LIVORNO – Nasce Oreste Romanacci: sarà ucciso dai fascisti durante le atroci violenze commesse a Livorno ai primi di agosto del 1922 (RLL).

1862

ANSEDONIA -Scene di lotta di classe. Il completamento della linea ferroviaria attira un numero elevato di manodopera: circa 500 lavoranti protestano, nel giorno di paga, perché non viene consegnata loro la somma pattuita per il lavoro. Armati di spranghe di ferro e bastoni iniziano ad inveire contro amministratori e sorveglianti, quindi la protesta sfocia in una fitta sassaiola fino a che i carabinieri di Orbetello non riportano l’ordine. Nei giorni seguenti 11 di loro saranno arrestati (LNO).

1863

SIENA – Nasce Gemma Bemporad, ebrea deportata dai nazifascisti e deceduta ad Auschwitz (EIT).

1895

PORTO ERCOLE - Molti anarchici sono deportati nella “colonia” portercolese, tra di loro il livornese Aristide Colli che si prende una condanna a tre anni (F.Bucci).

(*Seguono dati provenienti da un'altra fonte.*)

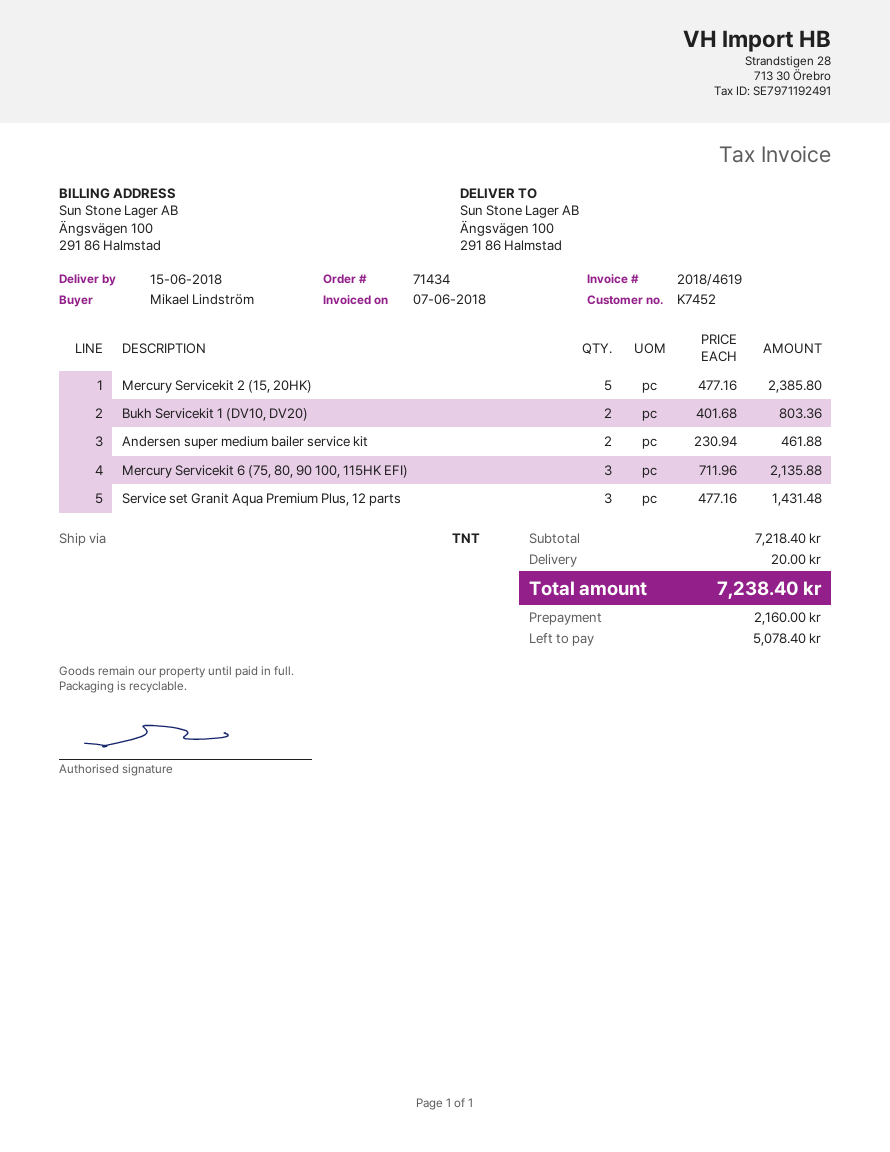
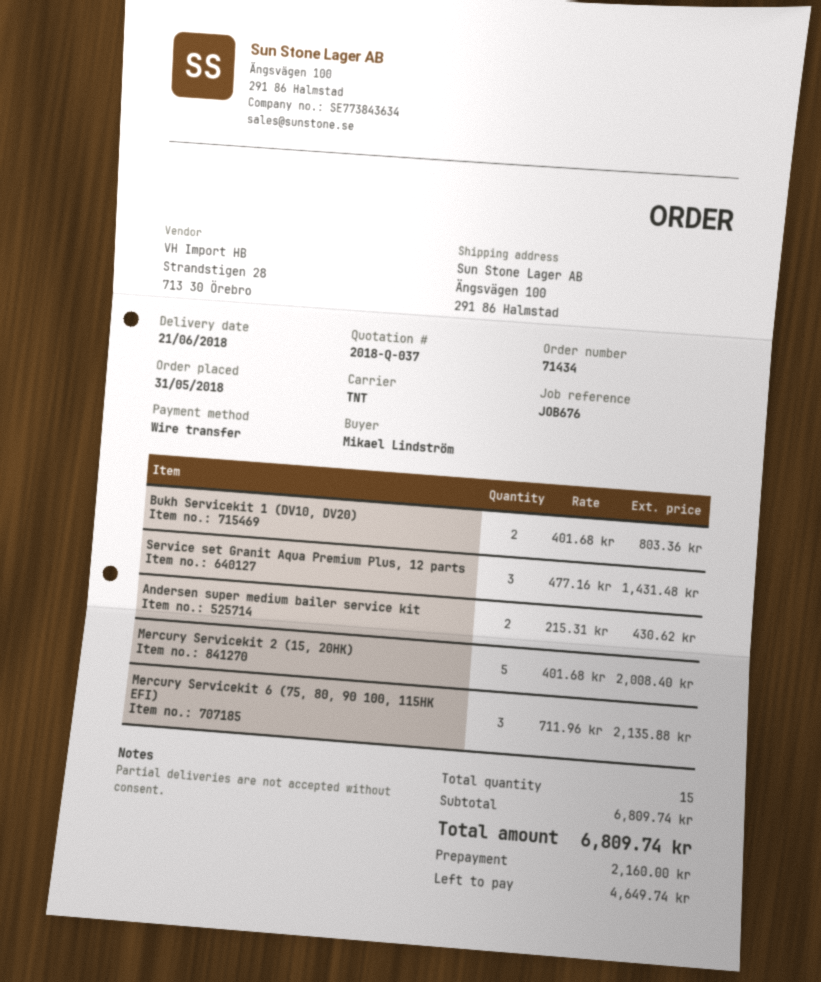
delivery date: 2018-06-15 -> 2018-06-21
Mercury Servicekit 2 (15, 20HK): 5 x 477.16 = 2385.80 -> 5 x 401.68 = 2008.40
Andersen super medium bailer service kit: 2 x 230.94 = 461.88 -> 2 x 215.31 = 430.62
subtotal: 7218.40 -> 6809.74
shipping: 20.00 -> none
total: 7238.40 -> 6809.74
balance: 5078.40 -> 4649.74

In poche settimane superano le 300 unità. Tra di loro, Galileo Palla e Andrea Barabino (G. Damiani) .

1901 

PORTO S.STEFANO - Nasce ” Sante Cerulli – Antifascita da vigilare e segnalare – Connotati: statura bassa, roseo, capelli castani, occhi castani, naso rettilineo, cicatrice al petto ” ( Questura di GR – 09/11/1936 + BDR pag.25).

1923

LIVORNO – Squadristi impongono, ad un impiegato della farmacia in Piazza Cavour, di bere un’oncia di olio di ricino, dopo avergli chiesto con scherno ” E’ lei che raccoglie fondi per L’Avanti ? “. Poco dopo tocca ad un anarchico, presso il negozio Tanzini in piazza Vittorio Emanuele (RLL).

1938

LIVORNO – Nasce Carlo Levi, bambino ebreo deportato dai nazifascisti e deceduto ad Auschwitz (EIT).

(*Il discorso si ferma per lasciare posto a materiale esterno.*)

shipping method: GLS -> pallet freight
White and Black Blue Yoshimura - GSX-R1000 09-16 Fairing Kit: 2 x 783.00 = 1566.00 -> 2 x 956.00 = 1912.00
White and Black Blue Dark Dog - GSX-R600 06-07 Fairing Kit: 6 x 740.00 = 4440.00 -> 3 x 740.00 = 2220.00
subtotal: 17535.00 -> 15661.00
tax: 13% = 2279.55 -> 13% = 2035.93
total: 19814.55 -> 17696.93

ROSIGNANO Solvay - Un rapporto della Questura fascista riferisce che ” … a Rosignano Solvay sulla parete di una casa sita nella via Aurelia, si rinvenne la seguente scritta a carbone ed a carattere stampatello: Viva Stalin. Operai ribellatevi. Indagini in corso ” (MSS).

1944

MASSA Marittima – Sulla base del riconoscimento del Comitato Toscano di Liberazione Nazionale, la formazione partigiana ’10 Compagnia Guardia Nazionale G.Garibaldi’ chiamata anche “Banda del Massetano” assume la denominazione di ‘Camicia Rossa’ e viene inglobata nella III Brigata Garibaldi; al suo comando viene confermato il capitano massetano Mario Chirici che con la Sezione Comando si insedia nel bosco di Fonte Larda presso il villaggio del Frassine (LDIIR, PBA e altri).

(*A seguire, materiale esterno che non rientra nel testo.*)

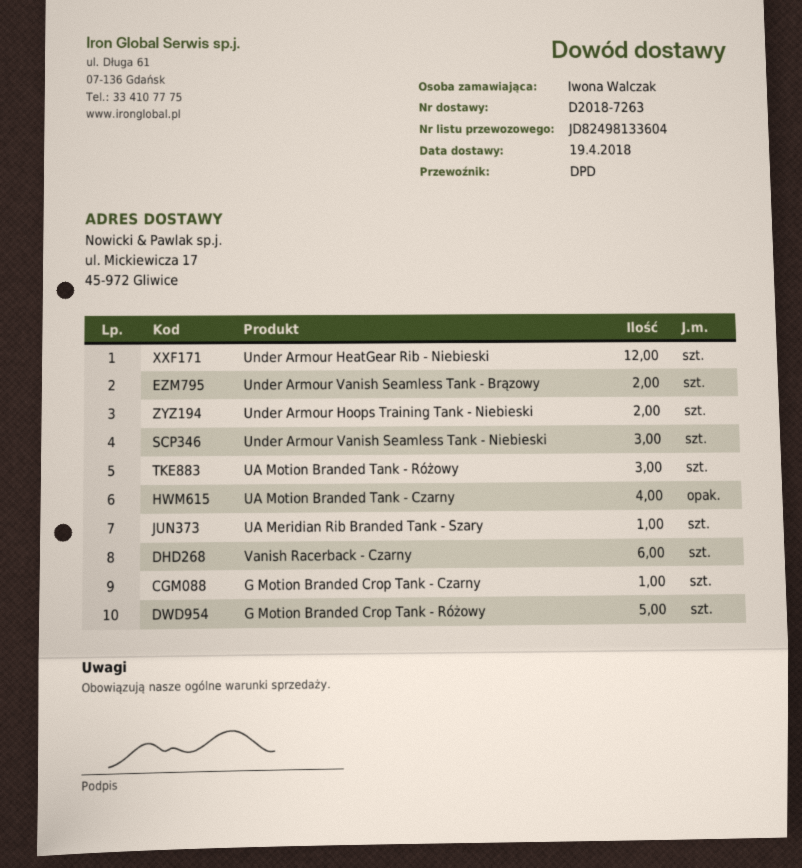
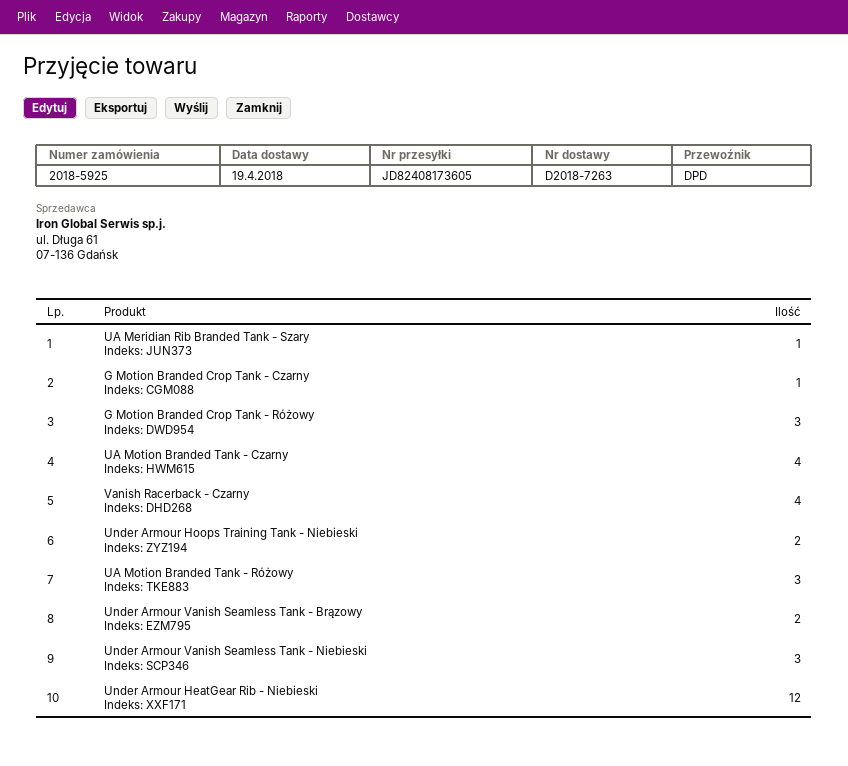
tracking number: JD82498133604 -> JD82408173605
Vanish Racerback - Czarny: 6 -> 4
G Motion Branded Crop Tank - Różowy: 5 -> 3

RADICONDOLI – In località Solaio, un nucleo di partigiani della Brigata d’ Assalto “Spartaco Lavagnini” attacca una ventina tra militi della G.N.R. e carabinieri, infliggendo loro 3 morti ed alcuni feriti. In questa azione viene anche distrutta la linea telefonica tra Radicondoli e Montieri, il tutto senza subire alcuna perdita umana (RSL).

VOLTERRA – Arresto dell’ antifascista volterrano Salinoccio Massimi (ANPI Volterra).